Virginia, for one, has found that such partnerships can offer a way to get around funding logjams. For years, the Virginia Department of Transportation has wanted to relieve congestion on the I-495 Capital Beltway. But the state’s preferred plan involved adding two carpools in each direction on the most congested portions — at an unpalatable cost of $3 billion. Then, in 2004, the state was approached (pdf) by two companies, Fluor and TransUrban, that offered to raise private funds to add two high-occupancy toll lanes in each direction, and do it in a sleeker way that wouldn’t require as much widening of the Beltway. In the end, Fluor-TransUrban is planning to do it for a mere $1.4 billion, and the electronic toll system is set to begin later this year.
“No bureaucratic provision was a problem for them,” Ron Kirby, transportation director for the Washington Area Council of Governments, noted of Fluor in a recent issue of Public Works Financing. “It was ‘Tell me the issue and I’ll figure out a way to solve it.’”
But before getting too excited about the magical powers of private firms, experts warn that there are potential pitfalls to these arrangements. For one, as Robert Puentes of Brookings noted in a recent paper (pdf), these are complicated multi-decade financial arrangements. And “many states,” he notes, “lack the technical capacity and expertise to consider such deals and fully protect the public interest.” For another, the deals need to be structured wisely — in Maryland, for instance, Republicans have warned that certain provisions in the pending Senate bill could allow the government to circumvent the competitive bidding process. (The bill itself does, however, create several layers of review.)
Moreover, a road that’s privately owned for 75 years has the potential to conflict with other public-policy goals. For instance, as a recent GAO report (pdf) found, four of the five privately-funded toll road projects in the last 15 years included non-compete clauses that prevented the government from building nearby roads. As Tim Lee notes, “real-world privatization schemes are often explicitly protectionist.” So what if a state, say, later decides that it wants to build a rail network that competes with the private road? All sorts of complications could arise.

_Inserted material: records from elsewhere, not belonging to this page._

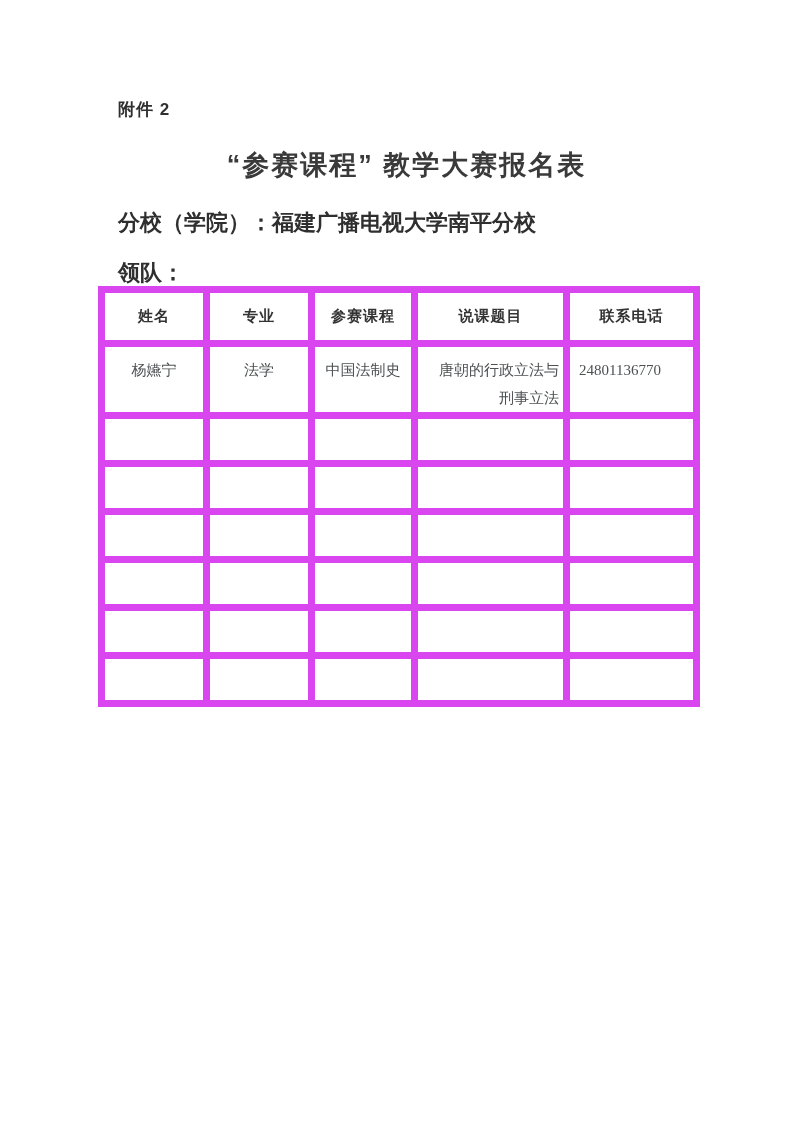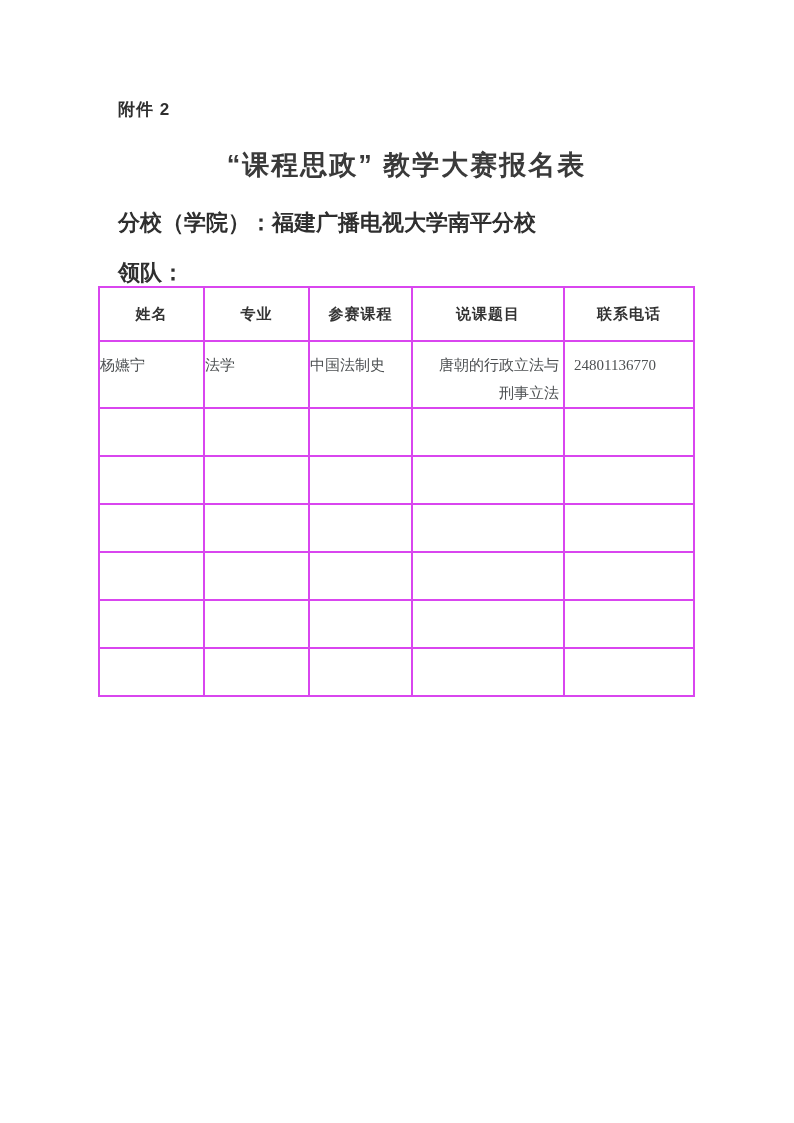"“课程思政” 教学大赛报名表" div.doc-title { text: 课程思政 -> 参赛课程 }
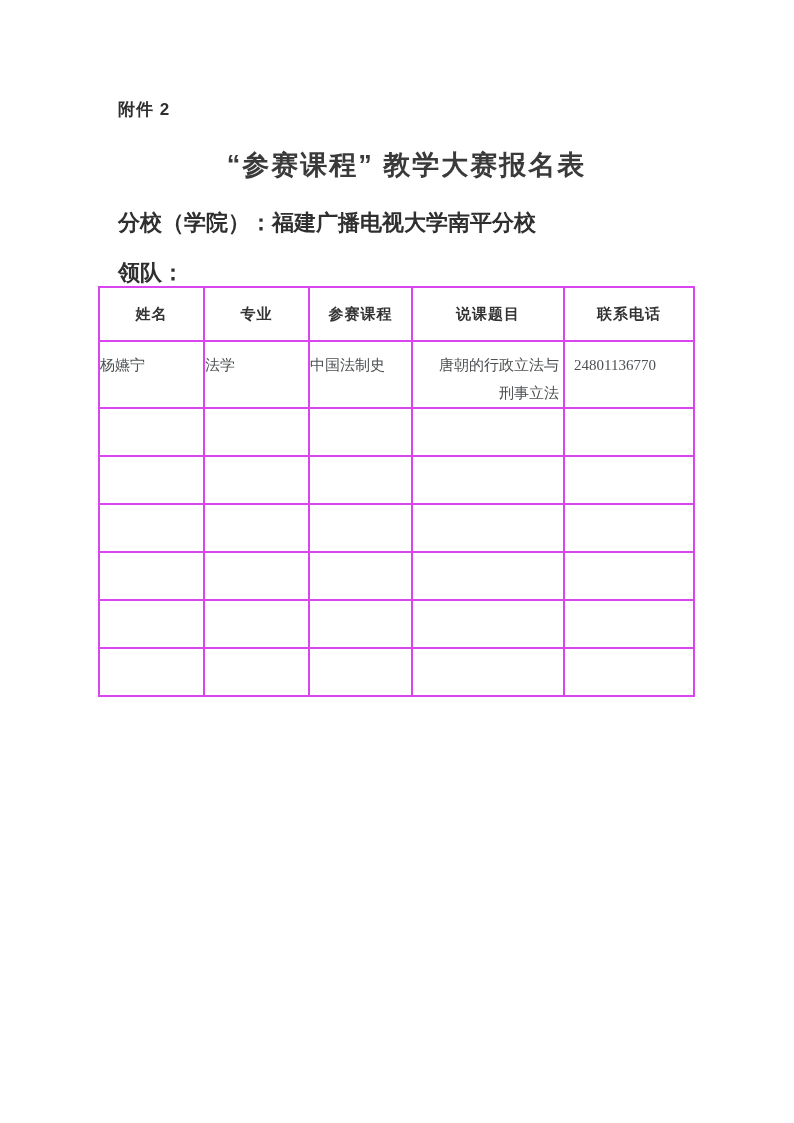"姓名" .reg-table th, .reg-table td { border: 2px solid #d946ef -> 7px solid #d946ef }
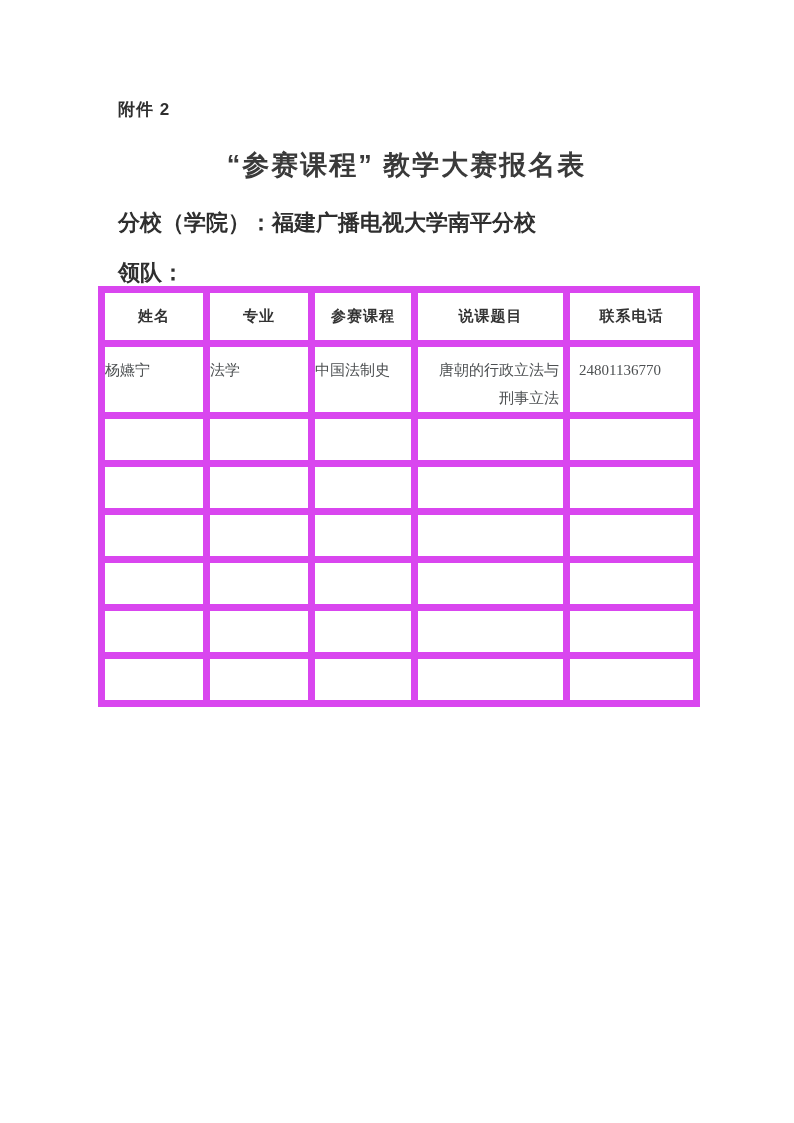"杨嬿宁" .reg-table td.c0, .reg-table td.c1, .reg-table td.c2 { text-align: none -> center }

Plus, privatization can’t work everywhere. “It’s not a universal tool,” says Jonathan Peters, a professor of finance at the College of State Island who has studied these partnerships. There are plenty of roads in states like Montana, for starters, that don’t pay for themselves and would be unappealing to private investors. There are ways around this — Madrid, for one, built its subway system by offering formula-based subsidies to private firms, which still bore the risk of a shortfall in rider demand — but it’s trickier. Few transportation experts think we can fill our multi-trillion-dollar infrastructure shortfall with private money alone.
Still, as many states find themselves scrounging under sofas for cash, privatization may prove increasingly appealing. And drivers, at least, sometimes appear more receptive to paying for roads via tolls, where it’s obvious what the money’s going toward, than via gas taxes. “The lack of revenue,” says Peters, “is really forcing people to consider these options more seriously.”